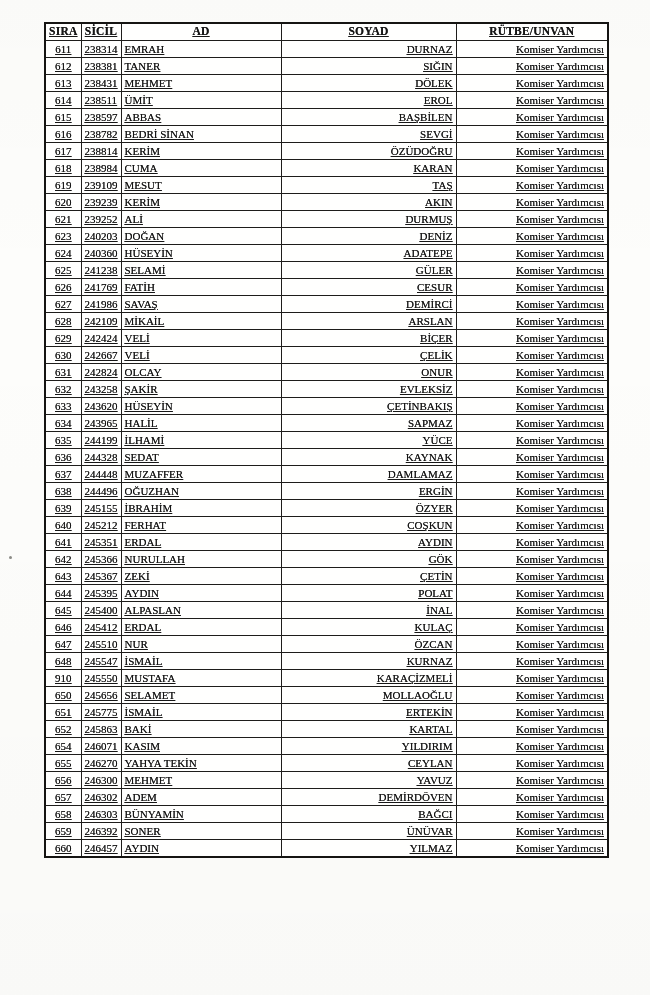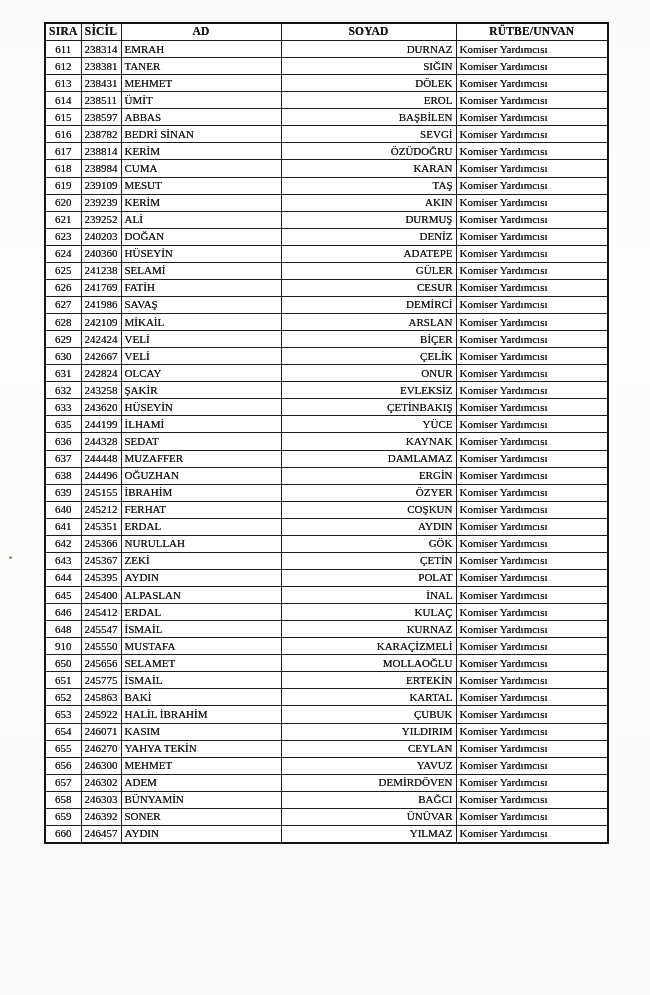--- a/index.html
+++ b/index.html
@@ -32,6 +32,7 @@
     border-collapse: collapse;
     table-layout: fixed;
     background: #fffffe;
+    text-decoration: underline;
   }
   table.roster col.c-sira  { width: 36px; }
   table.roster col.c-sicil { width: 40px; }

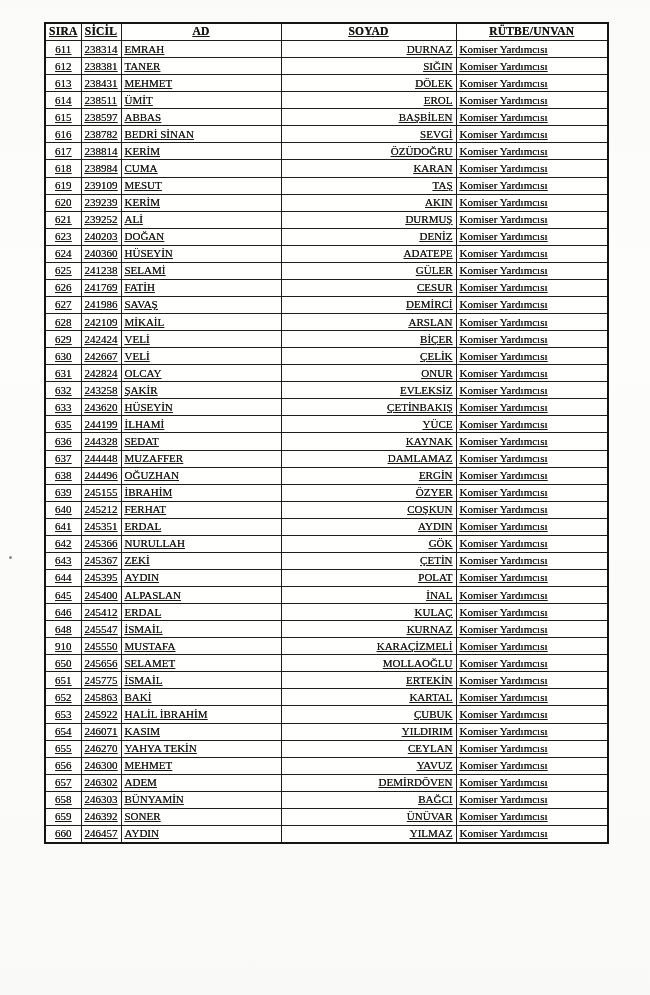--- a/index.html
+++ b/index.html
@@ -65,7 +65,7 @@
   td.cell-sicil { text-align: left; padding-left: 2px; padding-right: 1px; }
   td.cell-ad    { text-align: left; margin-left: 24px; }
   td.cell-soyad { text-align: right; }
-  td.cell-rutbe { text-align: left; padding-left: 4px; }
+  td.cell-rutbe { text-align: right; padding-left: 4px; }
 
   
   .speck {

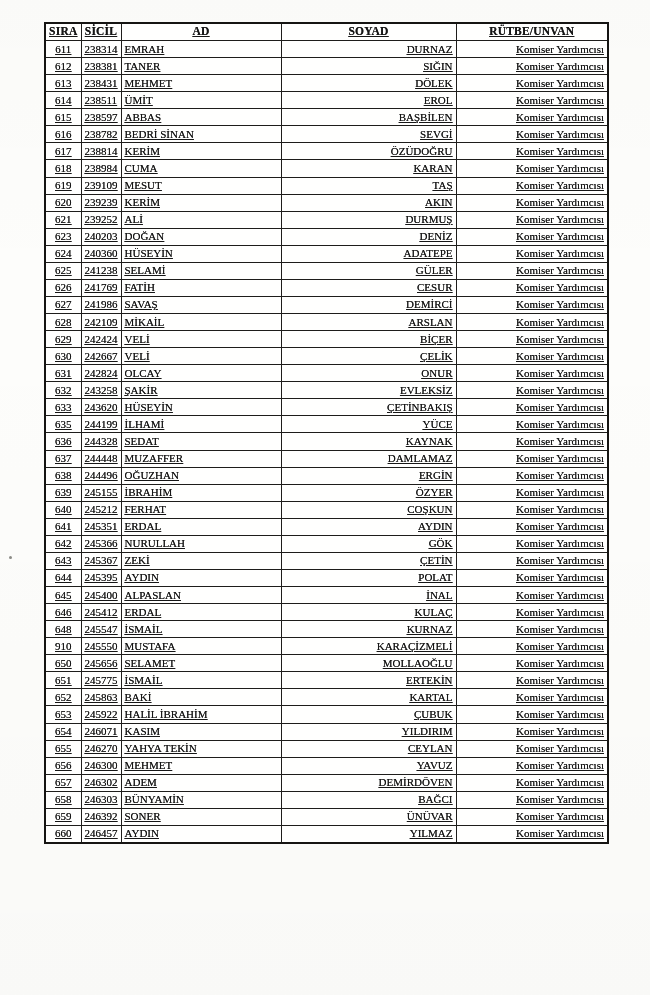--- a/index.html
+++ b/index.html
@@ -280,6 +280,13 @@
           <td class="cell-rutbe">Komiser Yardımcısı</td>
         </tr>
 
+        <tr>
+          <td class="cell-sira">634</td>
+          <td class="cell-sicil">243965</td>
+          <td class="cell-ad">HALİL</td>
+          <td class="cell-soyad">SAPMAZ</td>
+          <td class="cell-rutbe">Komiser Yardımcısı</td>
+        </tr>
 
         <tr>
           <td class="cell-sira">635</td>

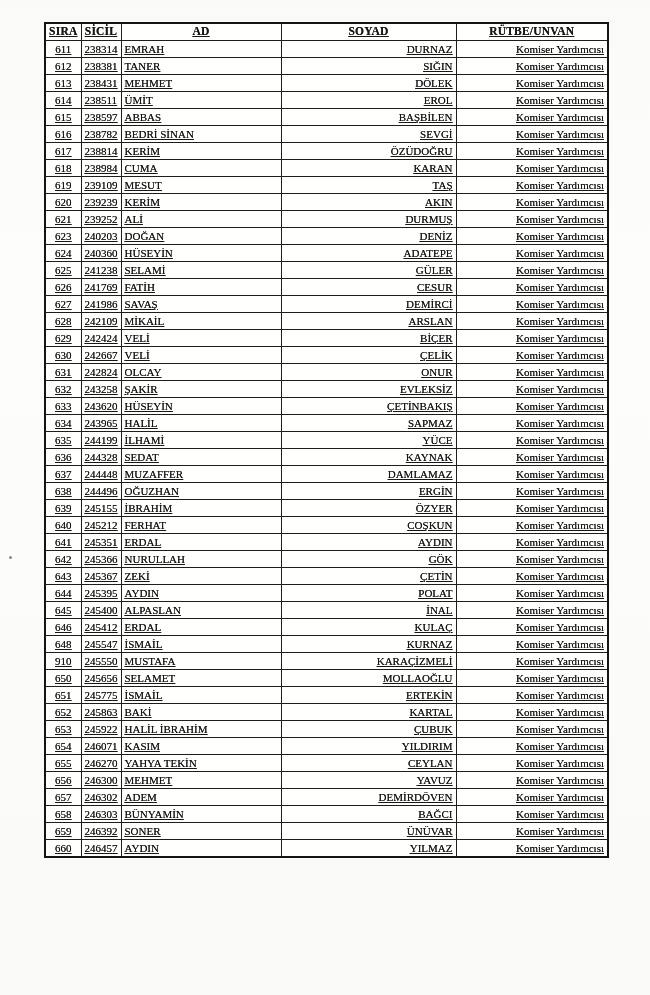--- a/index.html
+++ b/index.html
@@ -384,6 +384,13 @@
           <td class="cell-rutbe">Komiser Yardımcısı</td>
         </tr>
 
+        <tr>
+          <td class="cell-sira">647</td>
+          <td class="cell-sicil">245510</td>
+          <td class="cell-ad">NUR</td>
+          <td class="cell-soyad">ÖZCAN</td>
+          <td class="cell-rutbe">Komiser Yardımcısı</td>
+        </tr>
 
         <tr>
           <td class="cell-sira">648</td>

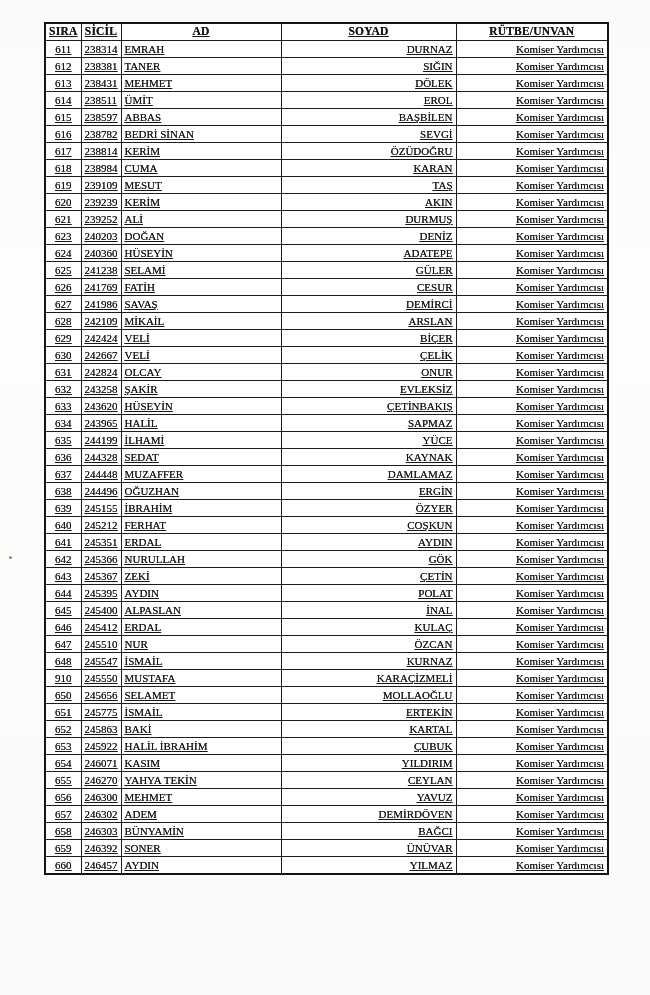--- a/index.html
+++ b/index.html
@@ -432,13 +432,6 @@
           <td class="cell-rutbe">Komiser Yardımcısı</td>
         </tr>
 
-        <tr>
-          <td class="cell-sira">653</td>
-          <td class="cell-sicil">245922</td>
-          <td class="cell-ad">HALİL İBRAHİM</td>
-          <td class="cell-soyad">ÇUBUK</td>
-          <td class="cell-rutbe">Komiser Yardımcısı</td>
-        </tr>
 
         <tr>
           <td class="cell-sira">654</td>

→ What to work on:
Working from the records above, set down word for word everything from the line containing "border-collapse: collapse;" down to the line containing "left; padding-left: 4px;", ends included, minus the pictures.

→ Output of the task:
     border-collapse: collapse;
     table-layout: fixed;
     background: #fffffe;
+    text-decoration: underline;
   }
   table.roster col.c-sira  { width: 36px; }
   table.roster col.c-sicil { width: 40px; }

--- a/index.html
+++ b/index.html
@@ -65,7 +65,7 @@
   td.cell-sicil { text-align: left; padding-left: 2px; padding-right: 1px; }
   td.cell-ad    { text-align: left; margin-left: 24px; }
   td.cell-soyad { text-align: right; }
-  td.cell-rutbe { text-align: left; padding-left: 4px; }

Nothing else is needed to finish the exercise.